Citation

Jain S, Goel N, Kumar A (2023) Duodenal Lipoma Causing Recurrent Duodenal Obstruction: A Rare Case, Managed Surgically. Int J Surg Res Pract 10:159. doi.org/10.23937/2378-3397/1410159

Case Report | OPEN ACCESS DOI: 10.23937/2378-3397/1410159

Duodenal Lipoma Causing Recurrent Duodenal Obstruction: A Rare Case, Managed Surgically

Sachin Jain*, Neeraj Goel and Amit Kumar

Department of GI Surgery, Dharamshila Narayana Super Speciality Hospital, India

Abstract

Duodenal lipomas are rare gastrointestional (GI) tumours. Due to their rarity and the uncertainty of their presentation, as the majority of these lesions are asymptomatic, these lesions are occasionally overlooked. Most patients experience symptoms in lesions > 2 cm in diameter. These lesions can present with GI haemorrhage, bowel obstruction and abdominal pain or discomfort. Symptomatic duodenal lipoma requires excision. Endoscopic excision is the suggested course of treatment. Endoscopic excision for big or sessile lesions may be technically challenging and increase the risk of bleeding and perforation. Thus, surgical excision would be the recommended method in such circumstances. We report a case of duodenal lipoma causing recurrent duodenal obstruction requiring surgical management.

Keywords

Duodenal lipoma, Duodenal obstruction, Surgery, Giant duodenal polyp

Introduction

Duodenal lipomas are rare gastrointestional (GI) tumours, most frequently ocurring in the second part of duodenum. They are mostly asymptomatic and found incidentally on endoscopy. When symptomatic, they can also present with GI haemorrhage, bowel obstruction and pain or discomfort in the abdomen. Symptomatic duodenal lipoma requires excision. If the lesion is polypoid and of manageable size, endoscopic excision is the suggested course of treatment. Endoscopic excision for big or sessile lesions may be technically challenging and increase the risk of bleeding and perforation. Thus, surgical excision would be the recommended method in such circumstances.

Case Report

A 69-year-old lady, presented to emergency department, with complaints of recurrent abdominal pain, located in epigastric and central abdomen, non-radiating, associated with bilious vomiting since few weeks. She had past history of laparoscopic cholecystectomy done for symptomatic gall stones, a few years back. She had history of left knee osteoarthritis and sciatica for few years and was taking occasional pain killers. She was a known case of diabetes and hypertension. Clinical examination was unremarkable. No abdominal tenderness or distension. She was evaluated with USG abdomen which was suggestive of grade 2 fatty liver. CECT abdomen was done which showed a subcentrimetric fat attenuation lesion in the lumen of proximal jejunum (10 mm size) with linear enhancing area (length 10 cm), arising from duodenojejunal junction - ? pedunculated lipomatous or fibrovascular polyp (Figure 1).

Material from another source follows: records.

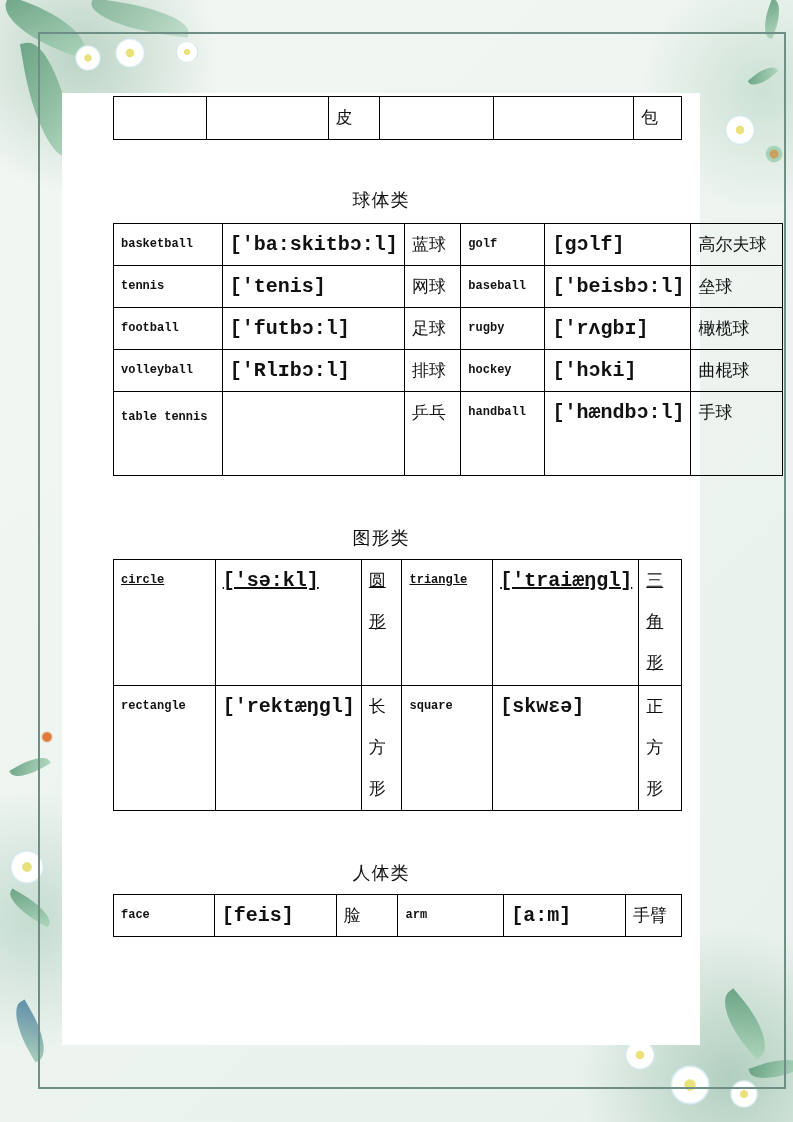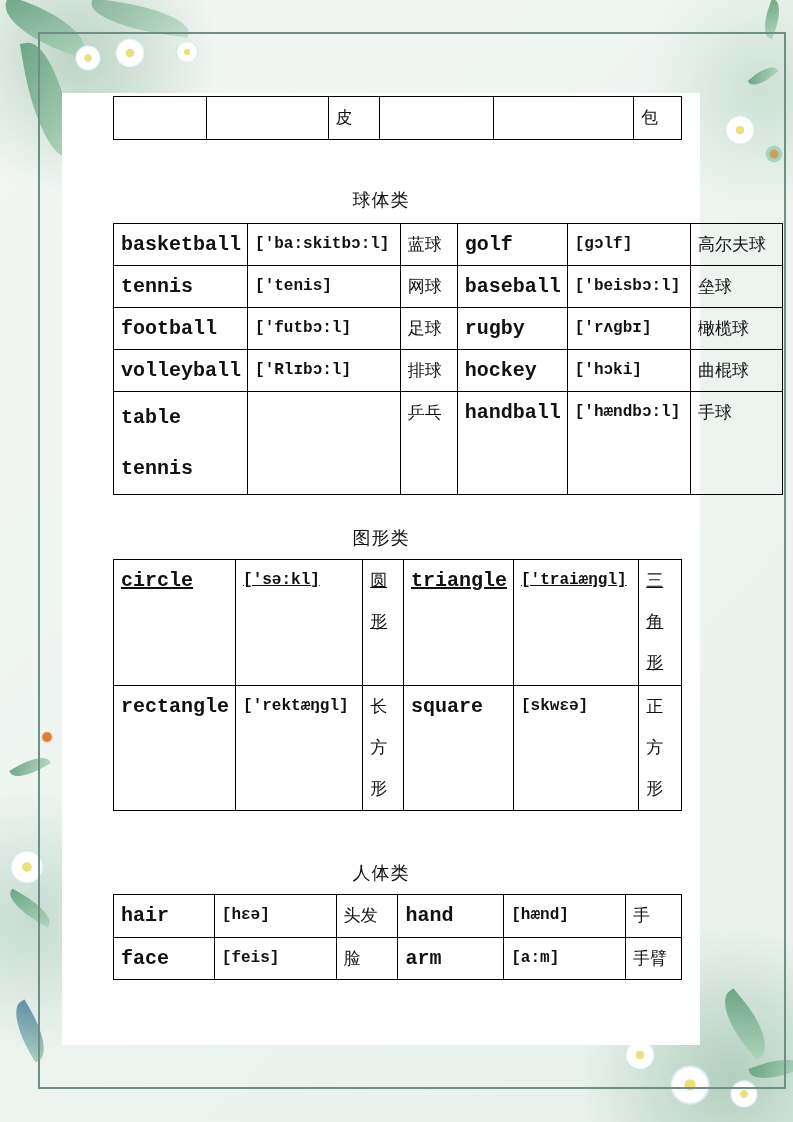--- a/index.html
+++ b/index.html
@@ -37,7 +37,7 @@
     white-space: nowrap;
     font-family: "DejaVu Sans Mono", "Liberation Mono", monospace;
   }
-  td.en { font-family: "Liberation Mono", "DejaVu Sans Mono", monospace; font-weight: bold; font-size: 20px; line-height: 25px; padding-top: 8px; }
+  td.en { font-family: "Liberation Mono", "DejaVu Sans Mono", monospace; font-weight: bold; font-size: 12px; line-height: 25px; padding-top: 8px; }
   td.ph { font-family: "Liberation Mono", "DejaVu Sans Mono", monospace; font-weight: bold; font-size: 16px; line-height: 25px; padding-top: 8px; }
   td.zh { font-family: "DejaVu Sans", sans-serif; font-size: 17px; line-height: 25px; padding-top: 8px; }
   td.wrap { white-space: normal; }

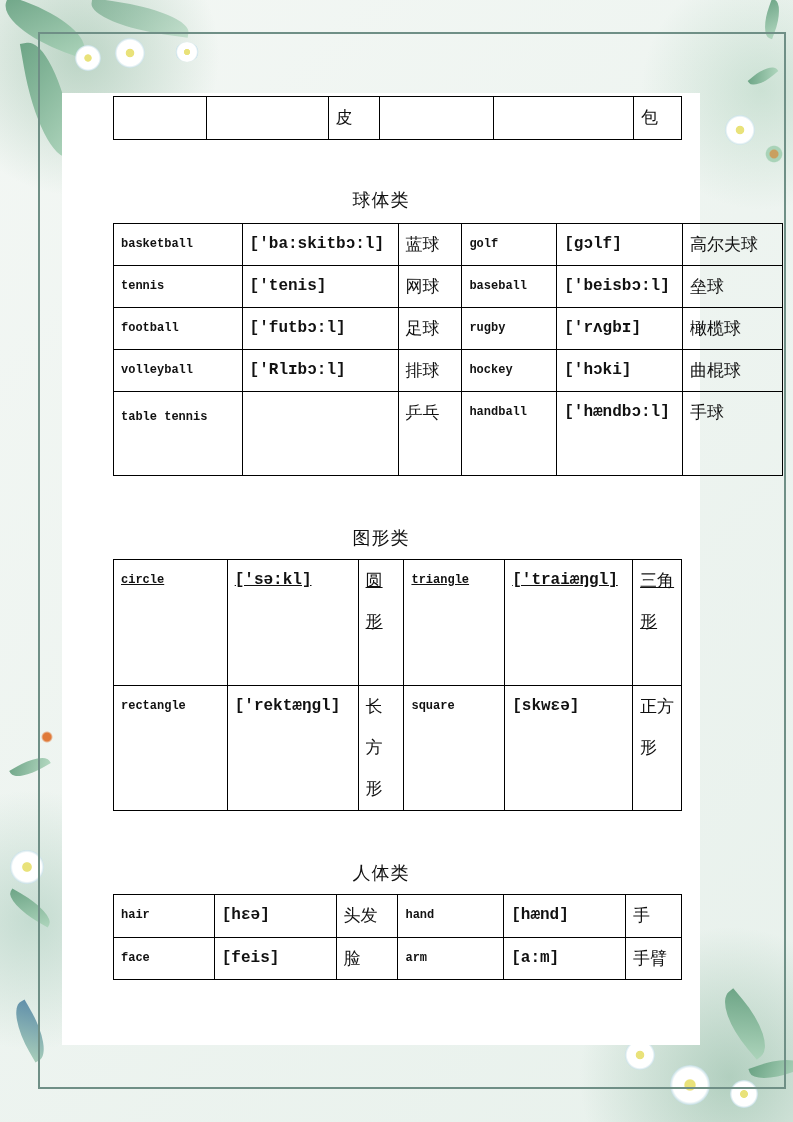--- a/index.html
+++ b/index.html
@@ -38,7 +38,7 @@
     font-family: "DejaVu Sans Mono", "Liberation Mono", monospace;
   }
   td.en { font-family: "Liberation Mono", "DejaVu Sans Mono", monospace; font-weight: bold; font-size: 12px; line-height: 25px; padding-top: 8px; }
-  td.ph { font-family: "Liberation Mono", "DejaVu Sans Mono", monospace; font-weight: bold; font-size: 16px; line-height: 25px; padding-top: 8px; }
+  td.ph { font-family: "Liberation Mono", "DejaVu Sans Mono", monospace; font-weight: bold; font-size: 20px; line-height: 25px; padding-top: 8px; }
   td.zh { font-family: "DejaVu Sans", sans-serif; font-size: 17px; line-height: 25px; padding-top: 8px; }
   td.wrap { white-space: normal; }
   .section-title {

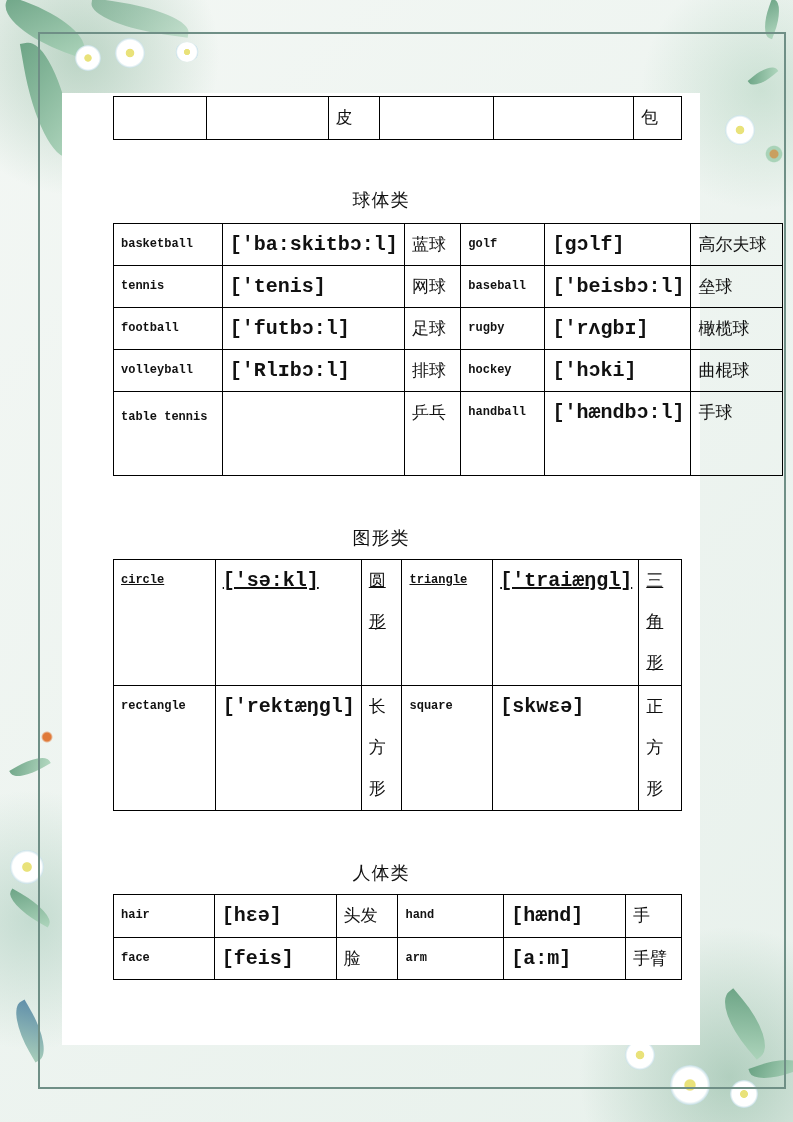--- a/index.html
+++ b/index.html
@@ -198,14 +198,6 @@
         <col style="width:56px">
       </colgroup>
     <tbody>
-    <tr style="height:43px;">
-      <td class="en">hair</td>
-      <td class="ph">[hɛə]</td>
-      <td class="zh">头发</td>
-      <td class="en">hand</td>
-      <td class="ph">[hænd]</td>
-      <td class="zh">手</td>
-    </tr>
     <tr style="height:42px;">
       <td class="en">face</td>
       <td class="ph">[feis]</td>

Figure 1: Coronal (a) and axial (b) view of CECT abdomen showing fat attenuation polyp near DJ flexure. View Figure 1

She underwent UGI endoscopy which revealed mild antral gastritis and duodenitis with elongated pedunculated polyp arising from 3 rd or 4 th part of duodenum and filling duodenal lumen (Figure 2).

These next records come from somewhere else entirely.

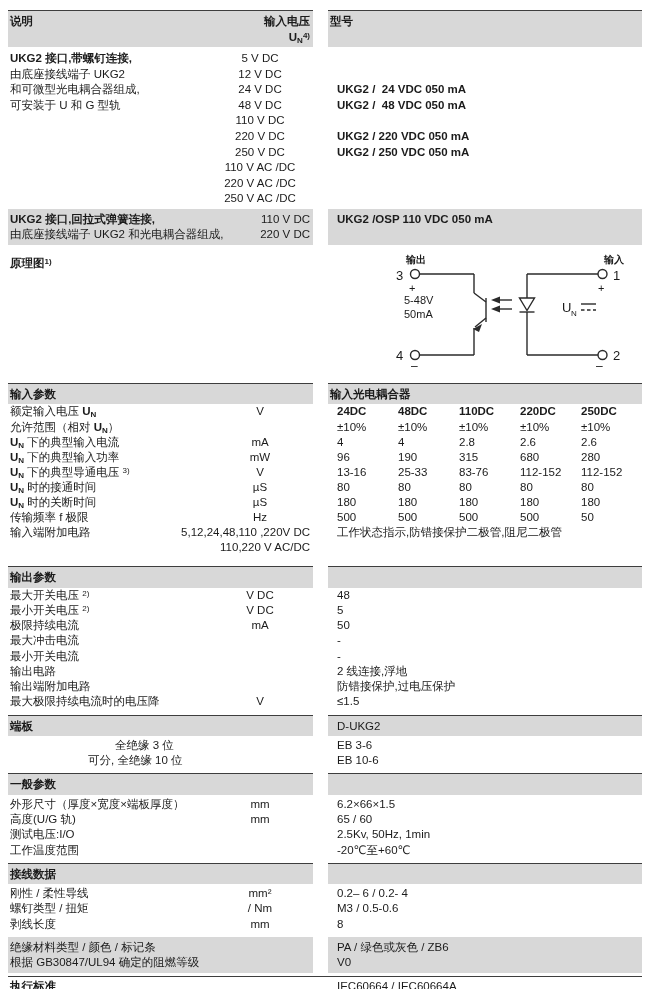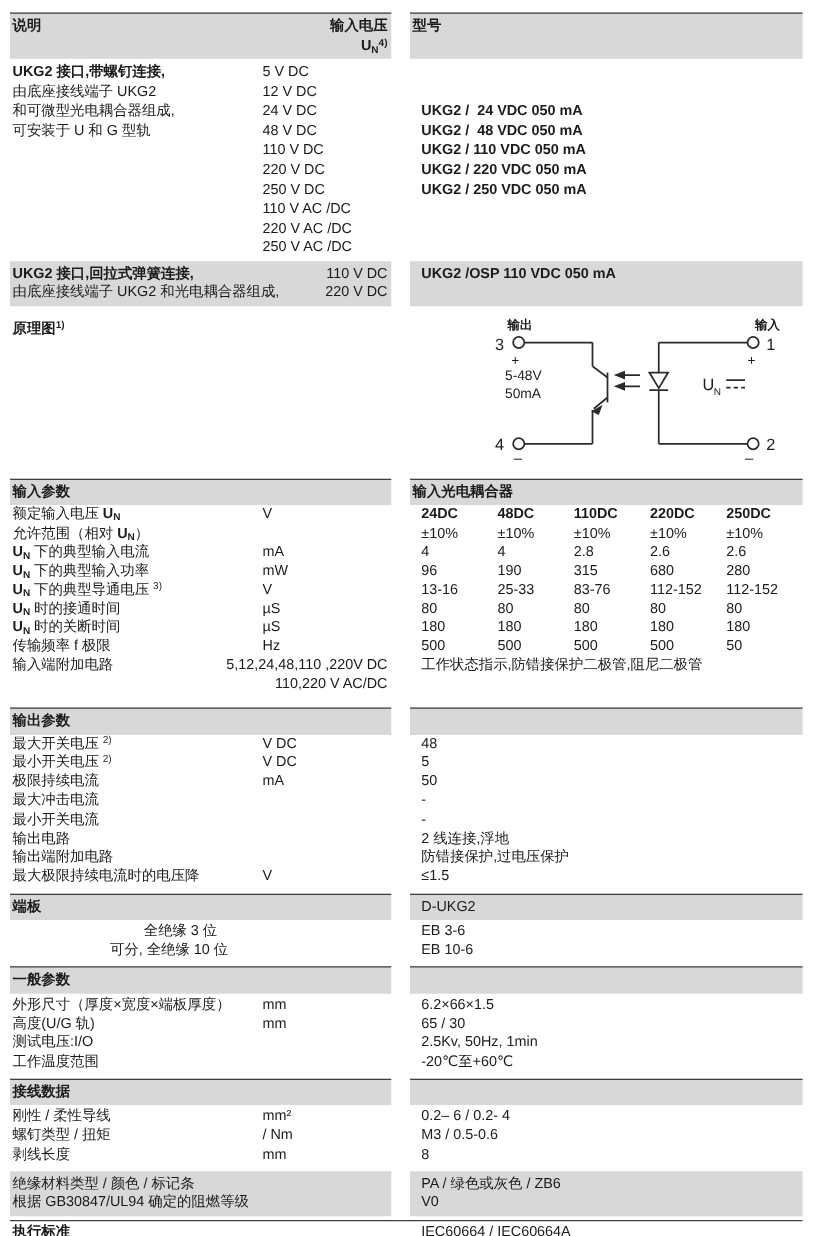--- a/index.html
+++ b/index.html
@@ -13,7 +13,7 @@
   .tline .bl,.tline .br{border-top:1.5px solid #3e3e3e}
   .band .bl,.band .br{padding-top:3px;padding-bottom:2px}
   .lab{padding-left:2px}
-  .u{text-align:left;padding-right:3px;white-space:nowrap}
+  .u{text-align:center;padding-right:3px;white-space:nowrap}
   .val{padding-left:9px;white-space:nowrap}
   .vals{grid-column:4;padding-left:9px;display:grid;
     grid-template-columns:61px 61px 61px 61px auto}

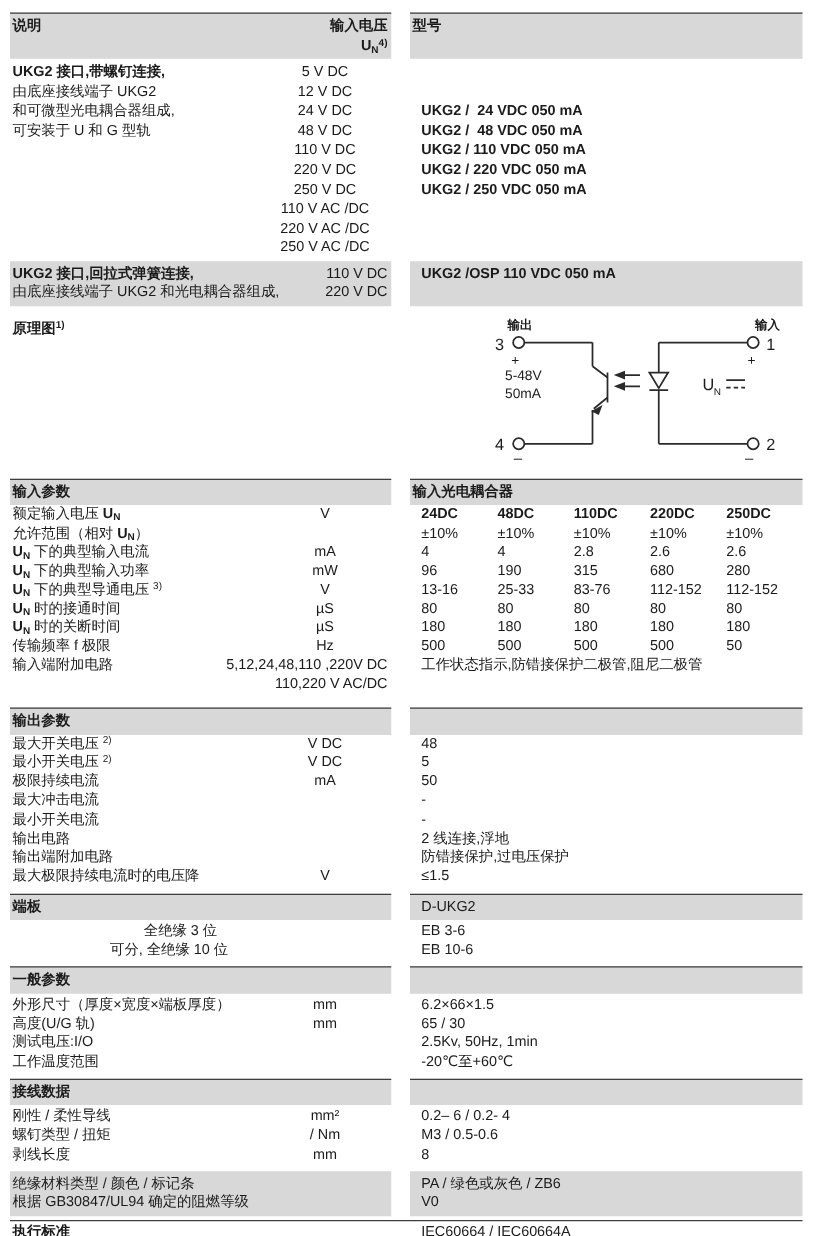--- a/index.html
+++ b/index.html
@@ -87,7 +87,6 @@
       <div class="lab"></div>
       <div class="u">110 V DC</div>
         <div class="gapcol"></div>
-      <div class="model">UKG2 / 110 VDC 050 mA</div>
     </div>
     <div class="g">
       <div class="lab"></div>

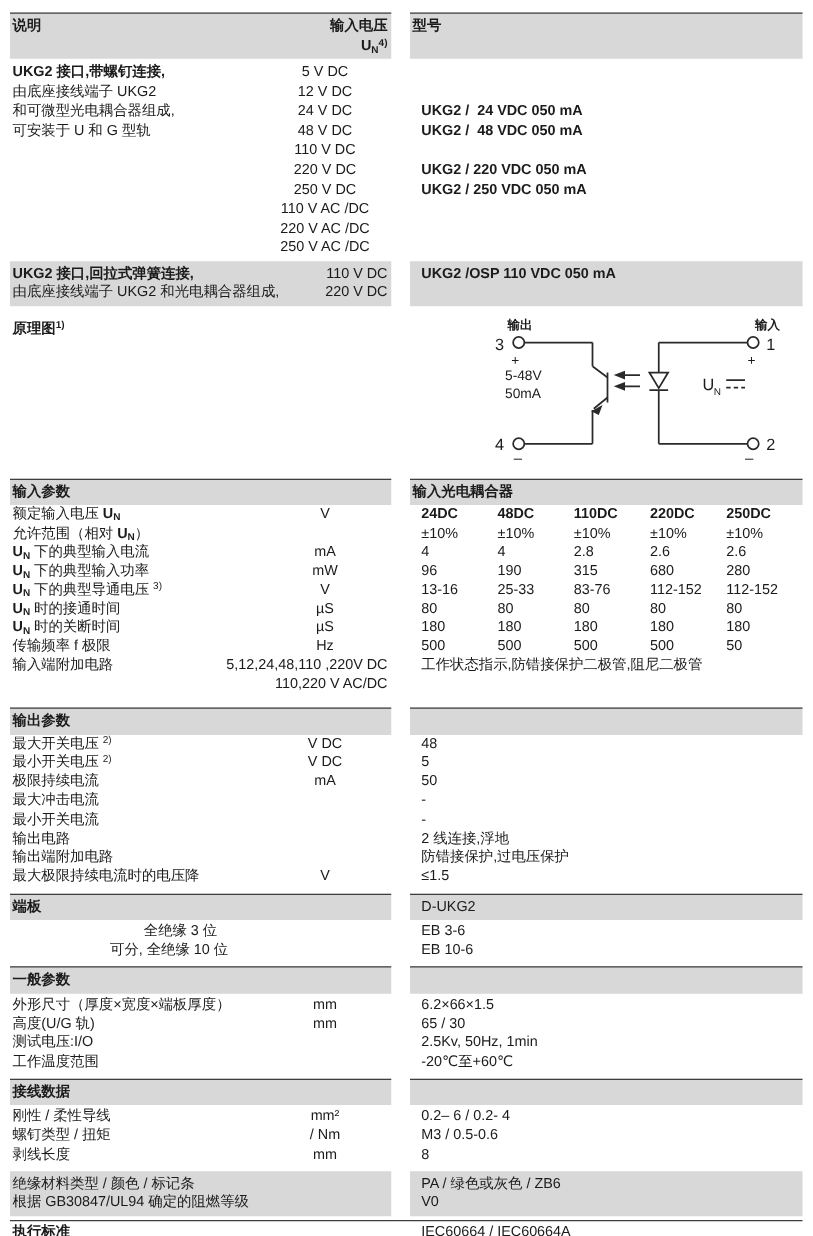--- a/index.html
+++ b/index.html
@@ -405,7 +405,7 @@
       <div class="lab">高度(U/G 轨)</div>
       <div class="u">mm</div>
         <div class="gapcol"></div>
-      <div class="val">65 / 30</div>
+      <div class="val">65 / 60</div>
     </div>
     <div class="g">
       <div class="lab">测试电压:I/O</div>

Figure 2: Endoscopic view of the 4th part of the duodenum showing a pedunculated mass with smooth mucosa, filling duodenal lumen. View Figure 2

Endoscopic removal of the polyp could not be done in view of unfavourable polyp location. She was taken for surgery in view of recurrent duodenal obstruction.

Intraoperatively, an elongated polyp was palpable at DJ flexure. Enterotomy was done at proximal jejunum and polyp was brought out for examination (Figure 3).

Figure 3: Showing enterotomy near DJ flexure to examine base of polyp. View Figure 3

Base of polyp was arising from 4 th part of duodenum (Figure 4).

Figure 4: Showing base of polyp arising from 4th part of duodenum. View Figure 4

Enlarged mesenteric lymph nodes were present in proximal jejunal mesentery. Duodenojejunal resection (D3, D4, proximal jejunum) + duodeno-jejunal anastomosis + feeding jejunostomy was done (Figure 5).

Figure 5: Operative specimen showing elongated pedunculated/stalked polyp arising from 4th part of duodenum. (a) Gross specimen (b) Duodenum cut open to reveal polyp base. View Figure 5

FJ trial was started on postoperative day 1 and gradually increased to full FJ feeds which she tolerated well. NG tube was removed on postop day 4 and she was allowed oral liquids, gradually increased to soft diet by postop day 6. Abdominal drain was removed on postop day 6 and patient was discharged on postop day 6.

Final histopathology of the specimen was duodenal polypoid lipoma - 7.5 × 1.5 × 1 cm (Figure 6 and Figure 7).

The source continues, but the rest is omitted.